The Javan Rhino primarily inhabits dense lowland rain forests, tall grass and reed beds that are plentiful with rivers, large floodplains, or wet areas with many mud wallows. The range of Javan rhinoceros once stretched from Bengal, through south-east Asia and down to Sumatra but today, the Javan rhinoceros is only found in Vietnam and on the island of Java.
The Javan rhinoceros only has one horn which is much smaller than those of other rhinoceros species, growing to an average length of 25cm. The Javan rhinoceros uses its small horn for defence, intimidation, digging up roots and breaking branches during feeding. The horn of the Javan rhinoceros is made from a substance called keratin and is therefore very strong. The horn of the Javan rhinoceros is used in ancient medicine and many Indian rhinos have been illegally poached for them.
The Javan rhinoceros has relatively poor eyesight, relying more on hearing and smell to detect what is going on around them. The ears of the Javan rhinoceros possess a relatively wide rotational range to detect sounds and an excellent sense of smell to readily alert them to the presence of predators.

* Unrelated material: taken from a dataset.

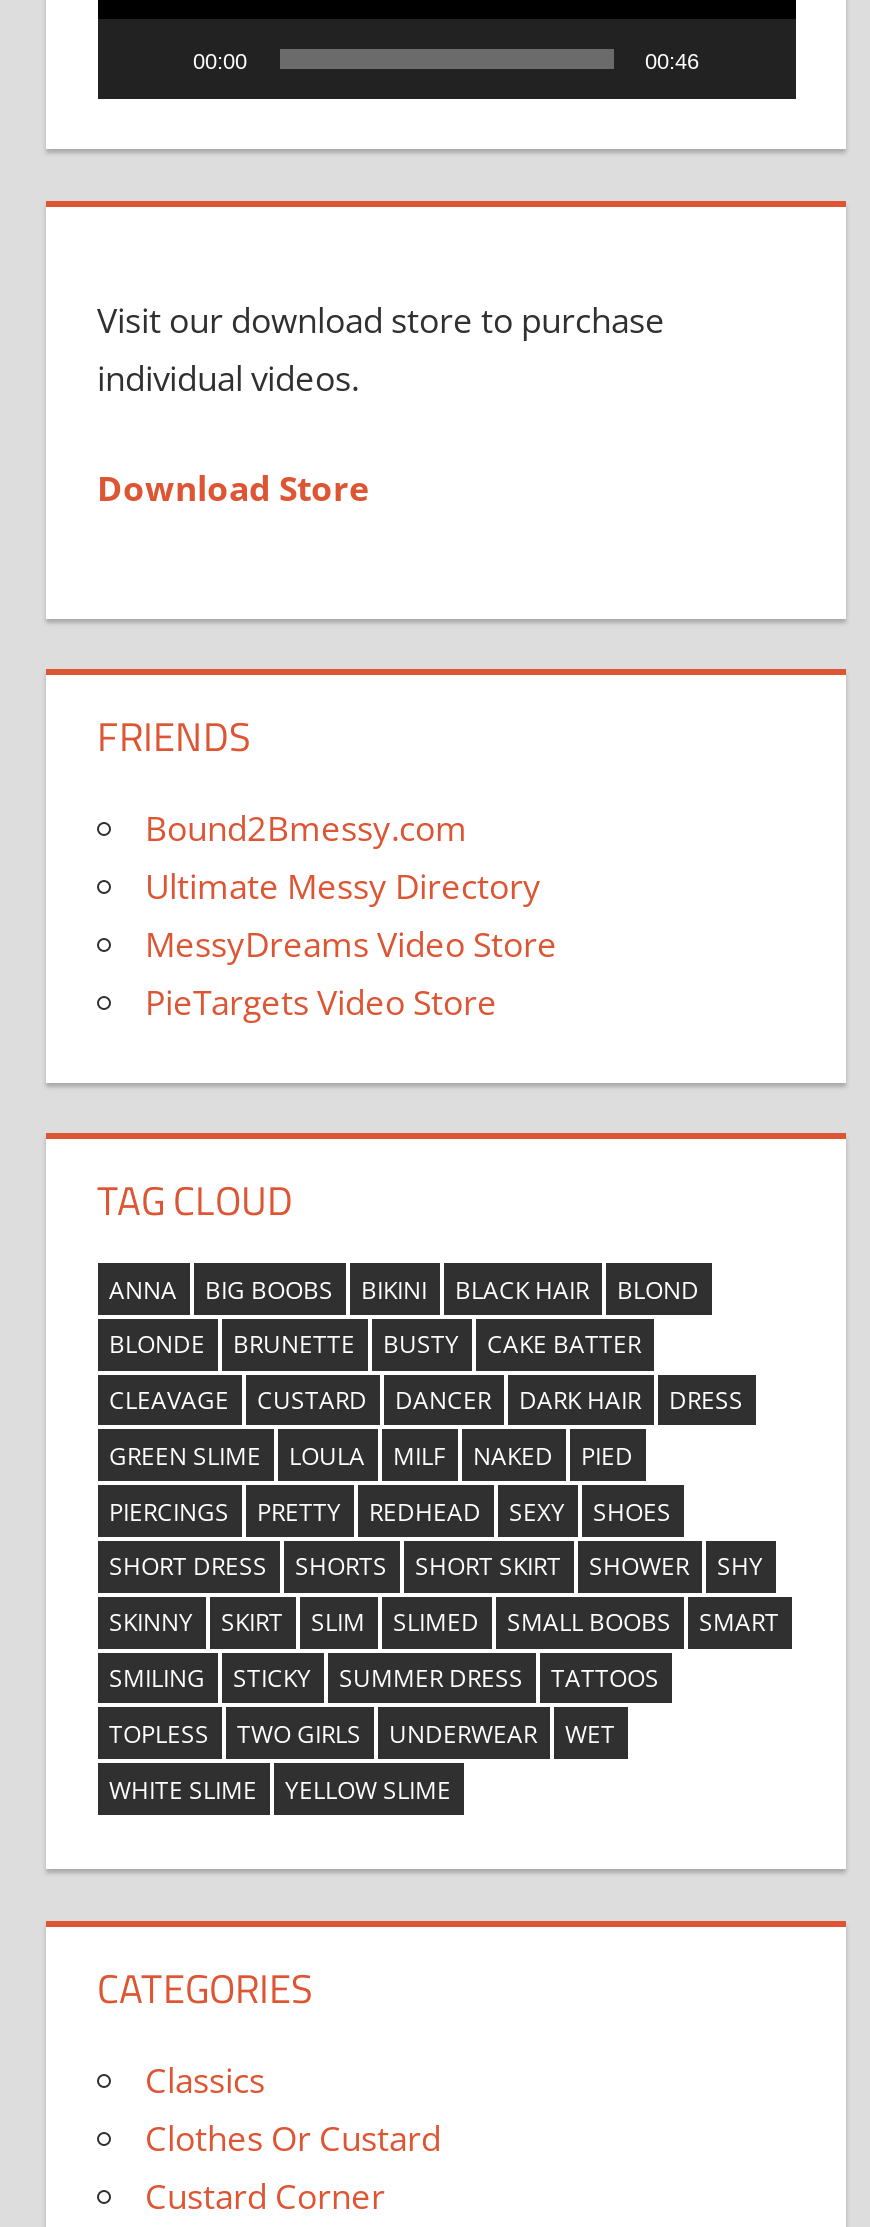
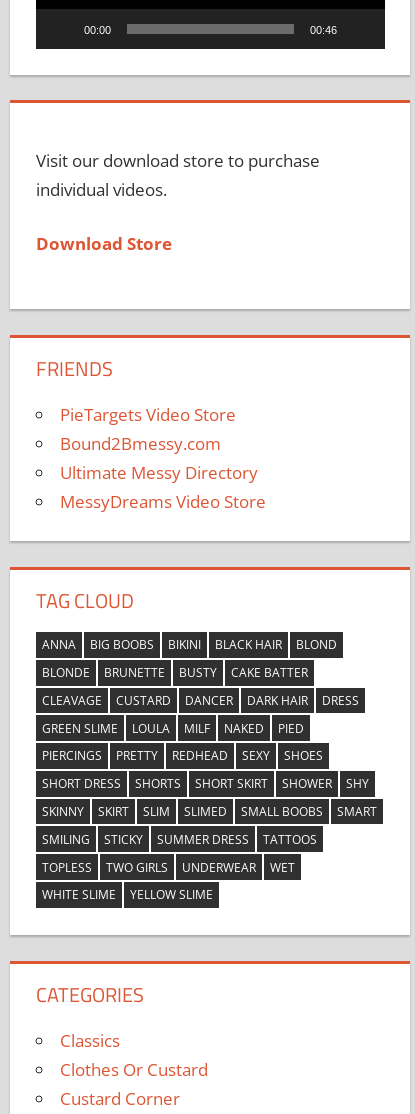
moved [145,805,557,967] -> [60,432,266,513]: Bound2Bmessy.com | Ultimate Messy Directory | MessyDreams Video Store
moved [145,979,497,1025] -> [60,403,236,426]: PieTargets Video Store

The Javan rhinoceros is a herbivorous animal meaning that it sustains itself on a purely plant based diet. Javan rhinos browse the densely vegetated sub-tropical forest for leaves, flowers, buds, fruits, berries and roots which they dig up from the ground using their horns.
Due to it's large size, the Javan rhino's only real predator in the wild are large wild cats such as tigers that will prey on the Javan rhino calves and weak individuals. Humans are the biggest threat to the Javan rhinoceros as they have been hunted to the brink of extinction for their horns.
The Javan rhinoceros is solitary animal and only comes together with other Javan rhinos to mate. The female Javan rhinoceros gives birth to a single calf after a gestation period that is over a year long. The Javan rhinoceros calf remains with it's mother until it is at least 2 years old and big enough to become independent.
Today, the Javan rhinoceros has been poached for it's horns to the extent that it is on the brink of extinction. Hunting of the Javan rhinoceros along with habitat loss in their native regions have led to there being only a handful of Javan rhinoceros individuals left in the jungles of south-east Asia today.